** Task description **
Every line of the listing that holds the word "padding" should be returned.

** Opening Provided data block **

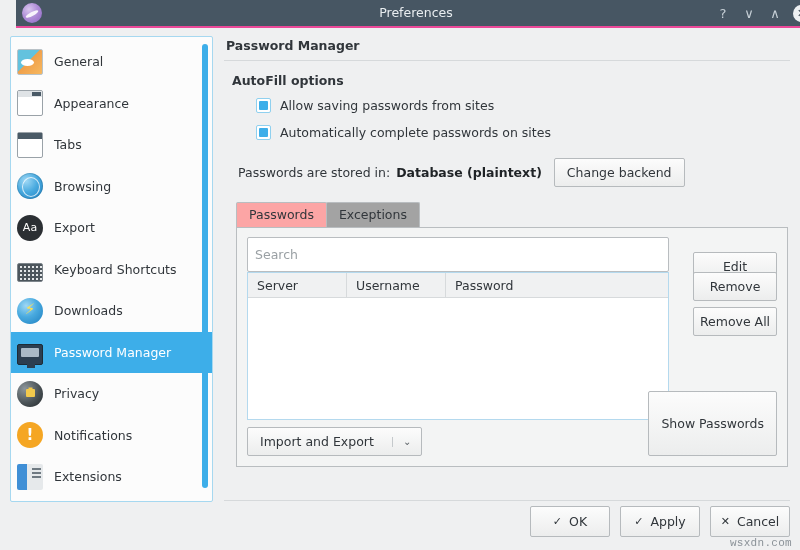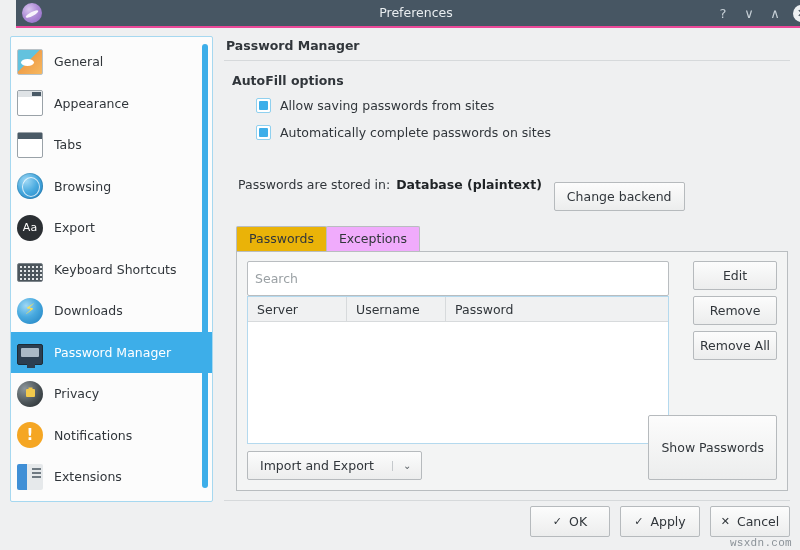--- a/index.html
+++ b/index.html
@@ -210,7 +210,7 @@
     cursor: default;
     white-space: nowrap;
   }
-  #change-backend { margin-left: 12px; padding: 6px 12px; margin-top: 24px; }
+  #change-backend { margin-left: 12px; padding: 6px 12px; }
 
   
   #tabs { display: flex; align-items: flex-end; margin: 16px 0 0 12px; height: 24px; }

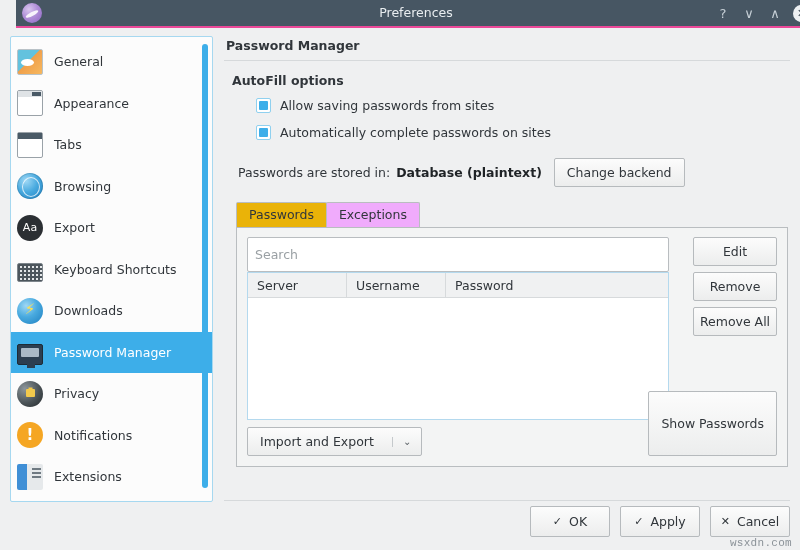--- a/index.html
+++ b/index.html
@@ -221,7 +221,7 @@
     border-bottom: none;
     border-radius: 2px 2px 0 0;
   }
-  .tab.active { background: #eab308; position: relative; z-index: 2; }
+  .tab.active { background: #fca5a5; position: relative; z-index: 2; }
   .tab.inactive { background: #f0abfc; margin-left: -1px; }
 
   #tab-panel {

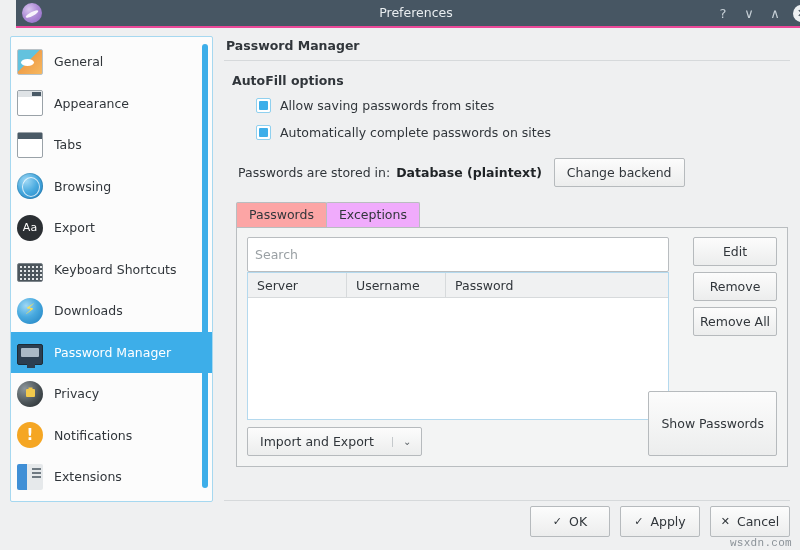--- a/index.html
+++ b/index.html
@@ -222,7 +222,7 @@
     border-radius: 2px 2px 0 0;
   }
   .tab.active { background: #fca5a5; position: relative; z-index: 2; }
-  .tab.inactive { background: #f0abfc; margin-left: -1px; }
+  .tab.inactive { background: #a3a3a3; margin-left: -1px; }
 
   #tab-panel {
     margin-left: 12px; margin-right: 2px;

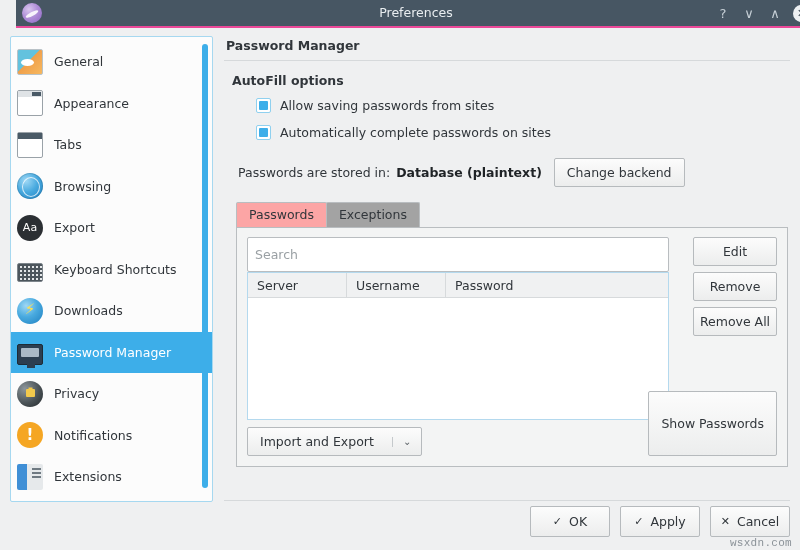--- a/index.html
+++ b/index.html
@@ -260,7 +260,7 @@
   #table-body { height: 121px; background: #ffffff; }
 
   .side-btn { position: absolute; right: 10px; width: 84px; text-align: center; padding: 6px 4px; }
-  #btn-edit { top: 9px; }
+  #btn-edit { top: 24px; }
   #btn-remove { top: 44px; }
   #btn-remove-all { top: 79px; }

** Closing Provided data block **

** Response **
-  #change-backend { margin-left: 12px; padding: 6px 12px; margin-top: 24px; }
+  #change-backend { margin-left: 12px; padding: 6px 12px; }
   .side-btn { position: absolute; right: 10px; width: 84px; text-align: center; padding: 6px 4px; }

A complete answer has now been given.